FTLD-tau (A) Pick bodies in Pick’s disease; (B) a tufted astrocyte in progressive supranuclear palsy; (C) an astrocytic plaque in corticobasal degeneration; FTLD-TDP (E) small compact or crescentic neuronal cytoplasmic inclusions and short, then neuropil threads in FTLD-TDP type A; (F) diffuse or granular neuronal cytoplasmic inclusions (with a relative paucity of neuropil threads) in FTLD-TDP type B; and (G) long, tortuous dystrophic neurites in FTLD-TDP type C.TDP can be seen within the nucleus in neurons lacking inclusions but mislocalises to the cytoplasm and forms inclusions in FTLD-TDP. The remaining FTLD cases are characterised by FUS-immunoreactive inclusions that stain negatively for tau and TDP-43; a vermiform neuronal nuclear inclusion in a dentate gyrus granule cell is shown (D); this neuron contains an ovoid cytoplasmic inclusion. In patients with hexanucleotide expansions in C9orf72, small juxtanuclear ubiquitin-positive, TDP-negative inclusions (H) are pathognomonic for the disorder. These inclusions contain dipeptide repeat proteins translated from the GGGGCC repeat in one of six reading frames. lmmunostains are 3-repeat tau (A), phospho-tau (B and C), FUS (D), TDP-43 (E–G) and ubiquitin (H). Sections are counterstained with haematoxylin. Scale bar applies to all panels and represents 50 µm in A, B, C, and H; 12 µm in D; and 100 µm in E and G. FTLD=frontotemporal lobar degeneration. TDP=TAR DNA-binding protein. FUS=fused-in-sarcoma.

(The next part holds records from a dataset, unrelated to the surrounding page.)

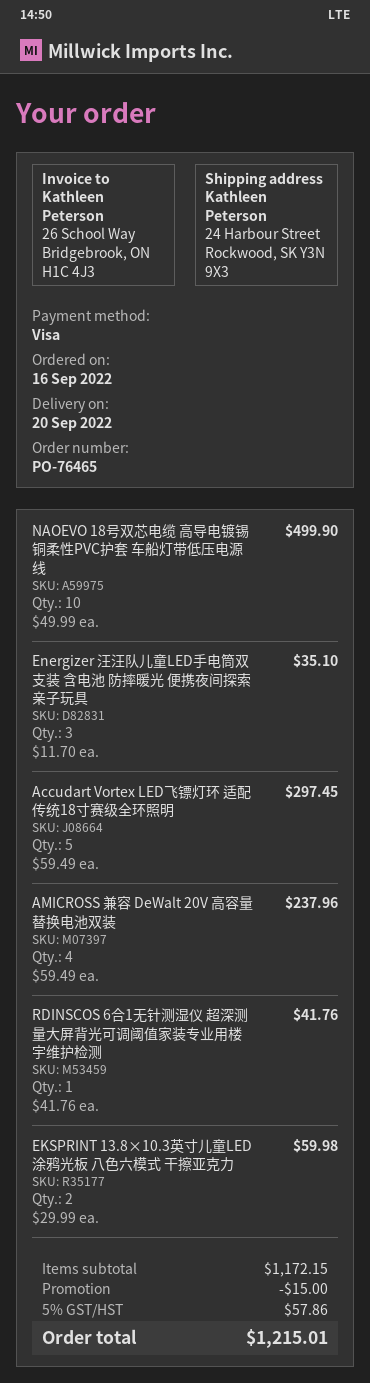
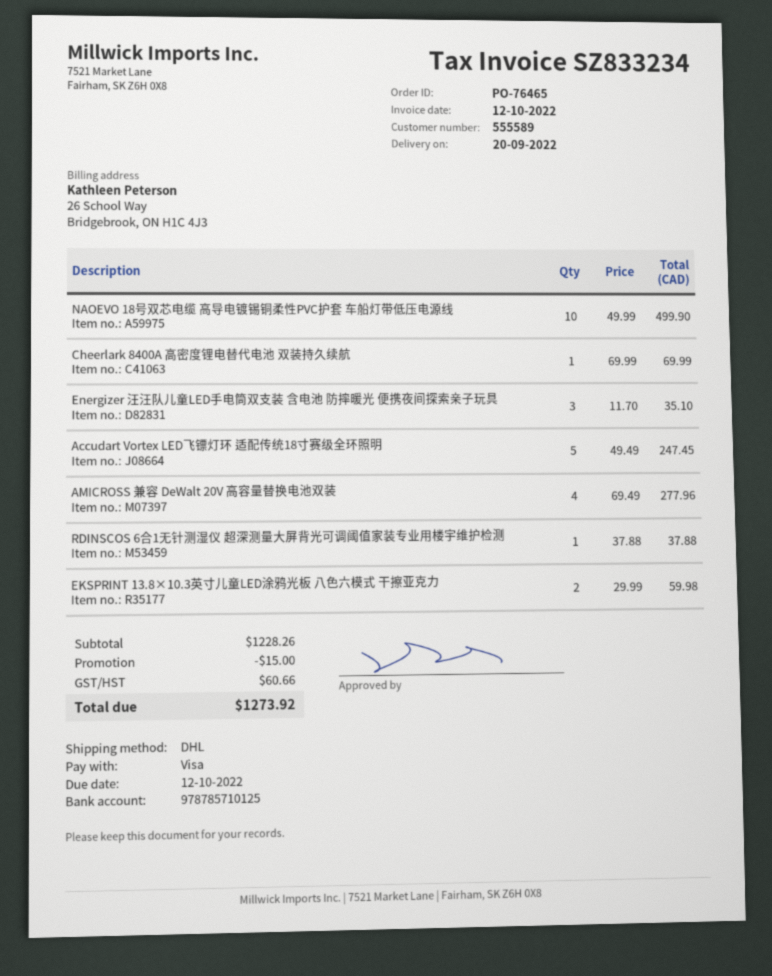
Accudart Vortex LED飞镖灯环 适配传统18寸赛级全环照明: 5 x 59.49 = 297.45 -> 5 x 49.49 = 247.45
AMICROSS 兼容 DeWalt 20V 高容量替换电池双装: 4 x 59.49 = 237.96 -> 4 x 69.49 = 277.96
RDINSCOS 6合1无针测湿仪 超深测量大屏背光可调阈值家装专业用楼宇维护检测: 1 x 41.76 = 41.76 -> 1 x 37.88 = 37.88
Cheerlark 8400A 高密度锂电替代电池 双装持久续航: none -> 1 x 69.99 = 69.99
subtotal: 1172.15 -> 1228.26
tax: 57.86 -> 60.66
total: 1215.01 -> 1273.92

Frontotemporal lobar degeneration-TDP

Frontotemporal lobar degeneration-TDP accounts for about 50% of all cases of frontotemporal lobar degeneration.37,38 Three major subtypes of frontotemporal lobar degeneration-TDP (types A, B, and C) are recognised on the basis of the patterns of cytoplasmic or intranuclear pathology, and cortical association (figure 2E–G and figure 3).43,44 In our centre, frontotemporal lobar degeneration-TDP type A accounts for about 50% of all cases of non-fluent variant primary progressive aphasia, 25% of suspected corticobasal degeneration cases, and a small proportion of behavioural-variant frontotemporal dementia cases with or without motor neuron disease, whereas frontotemporal lobar degeneration-TDP type B accounts for about two-thirds of frontotemporal dementia–motor neuron disease cases and 25% of behavioural-variant frontotemporal dementia cases. Frontotemporal lobar degeneration-TDP type C accounts for about 90% of all cases of semantic-variant primary progressive aphasia (left) or temporal-variant behavioural-variant frontotemporal dementia (right).

Figure 3. Patterns of brain atrophy in FTLD pathologies.

Figure 3

(A) Pick’s disease; (B) progressive supranuclear palsy; (C) corticobasal degeneration; (D) FTLD-TDP type A; (E) FTLD-TDP type B; (F) FTLD-TDP type C. FTLD-TDP type A is associated with an asymmetrical dorsal pattern of atrophy that includes the frontal lobe and temporal lobe (anterior, medial, and posterior regions), orbitofrontal cortex, anterior cingulate gyrus, inferior parietal lobe, striatum, and thalamus. FTLD-TDP type B is associated with a more medial pattern of atrophy mainly involving the medial and polar temporal lobe, anterior insular, cingulate and medial prefrontal cortices, and the orbitofrontal cortex. The frontal lobe is more severely affected in the posterior areas. FTLD-TDP type C is associated with either right-predominant or left-predominant anterior temporal lobe atrophy, with additional involvement of the amygdala, hippocampus, orbitofrontal cortex, and insular cortex. FTLD=frontotemporal lobar degeneration. TDP=TAR DN A-binding protein 43.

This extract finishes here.